There are a few stages that apply to all houses and other buildings: design (architecture), construction, maintenance and post construction improvements. But better buildings will shift some of the investment from the original construction to ongoing improvements. Houses that are built to be perfect from day one will gradually degrade in usability, until they have to be demolished.

It’s the same in software. The original design and construction are the development of the software product. At that stage, it is very important to create a strong but flexible and accommodating foundation, so future improvements can be easily added later.

So, we have design by architects, development by Dev teams, and initial release of the product followed by maintenance by Ops teams, with ongoing improvement by Dev teams. It’s the Ops teams’ responsibility to continuously improve the basic platform, to allow easy extensions by pushing the Devs to improve and by making sure that the architecture remains flexible enough to allow for future growth.
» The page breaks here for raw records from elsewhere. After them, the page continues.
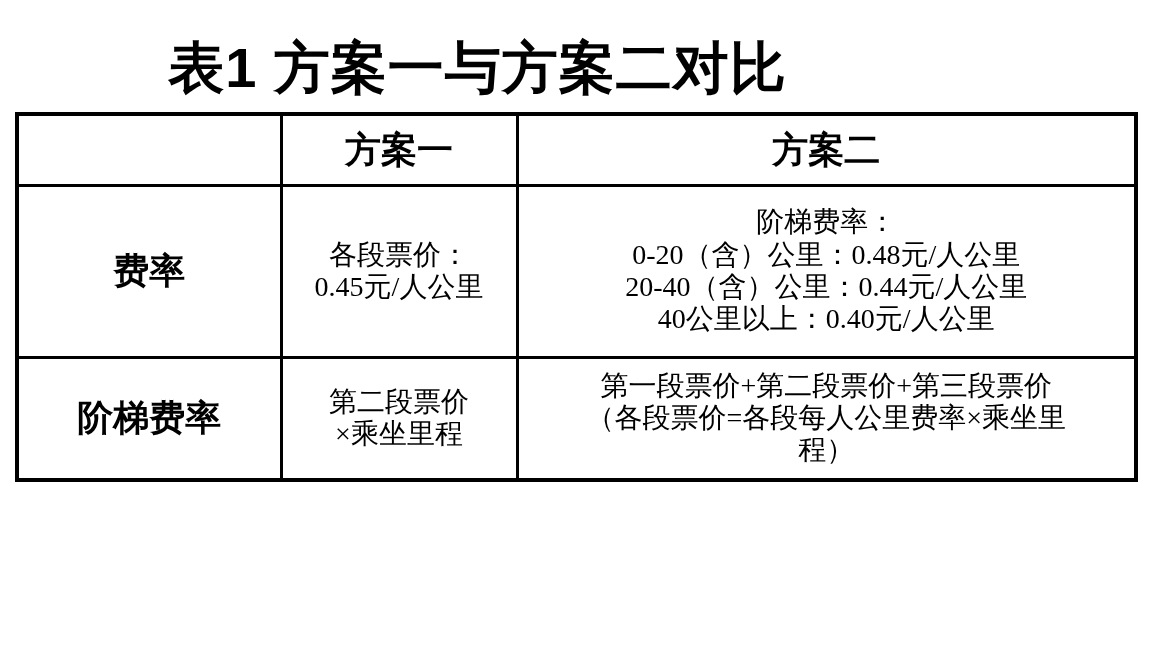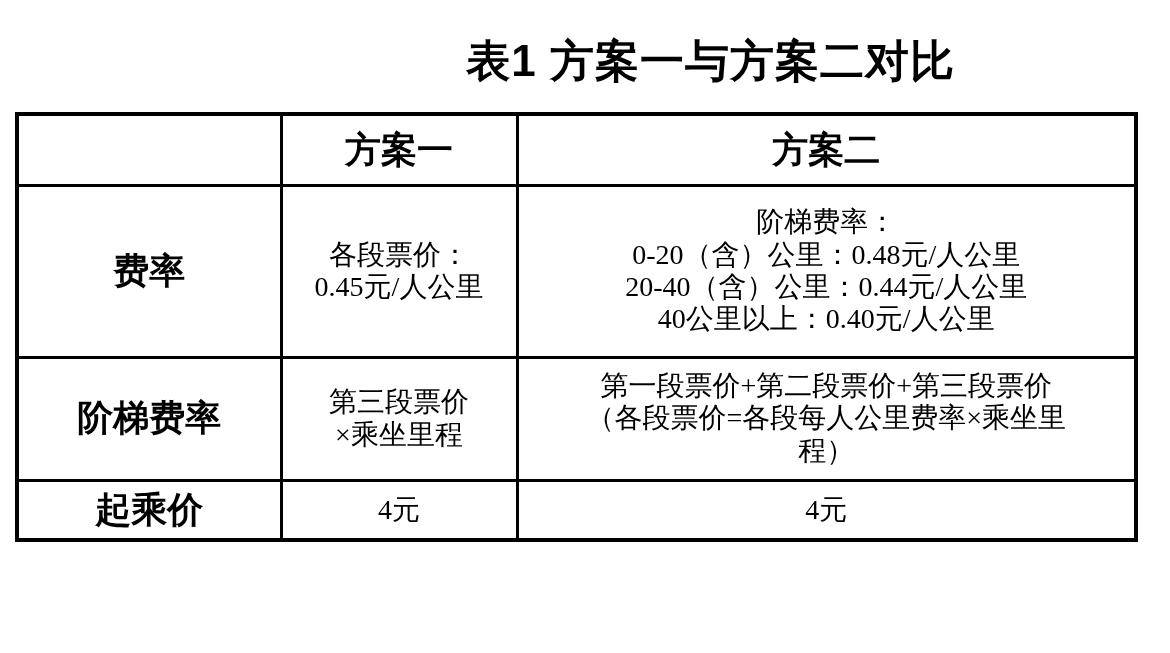--- a/index.html
+++ b/index.html
@@ -12,24 +12,24 @@
   .page {
     position: relative;
     width: 1170px; height: 653px;
     background: #ffffff;
     color: #000000;
   }
   .title {
     position: absolute;
     top: 36px; left: 0;
     width: 955px;
-    text-align: right;
+    text-align: center;
     font-family: "Liberation Sans", "DejaVu Sans", sans-serif;
     font-weight: bold;
-    font-size: 44px;
+    font-size: 56px;
     line-height: 1.15;
     color: #000000;
     letter-spacing: 1px;
   }
   table.cmp {
     position: absolute;
     left: 15px; top: 112px;
     width: 1119px;
     border-collapse: collapse;
     table-layout: fixed;
@@ -92,29 +92,24 @@
       <td>各段票价：
 0.45元/人公里</td>
       <td>阶梯费率：
 0-20（含）公里：0.48元/人公里
 20-40（含）公里：0.44元/人公里
 40公里以上：0.40元/人公里</td>
     </tr>
 
     <tr class="r-fare">
       <th>阶梯费率</th>
-      <td>第三段票价
+      <td>第二段票价
 ×乘坐里程</td>
       <td>第一段票价+第二段票价+第三段票价
 （各段票价=各段每人公里费率×乘坐里
 程）</td>
     </tr>
 
-    <tr class="r-base">
-      <th>起乘价</th>
-      <td>4元</td>
-      <td>4元</td>
-    </tr>
 
   </tbody>
     </table>
 
 </div>
 
 </body></html>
The goal is an ongoing cycle that allows you to have smart architects, or Devs, or engineers working on the next big idea—or vaccine, or flexible building—while Ops improves what you already have.

It’s not about a magic bullet. It’s not about using particular tools or technologies. It’s about asking difficult questions of yourself right through the process—or recognising that you need to bring in someone else to ask those difficult questions or help you with the answers. Get that architecture right, then you can start thinking about how you transition from speed and innovation to quality and stability and continuous improvement.

It’s about recognizing that Dev people and Ops people are not enemies, but they’re seeing the same thing from different angles and from different stages of the funnel/cycle/whatever. If you have good people in your organisation already, they should be able to figure it out. And if you don’t, or they can’t, maybe it’s time to get some help.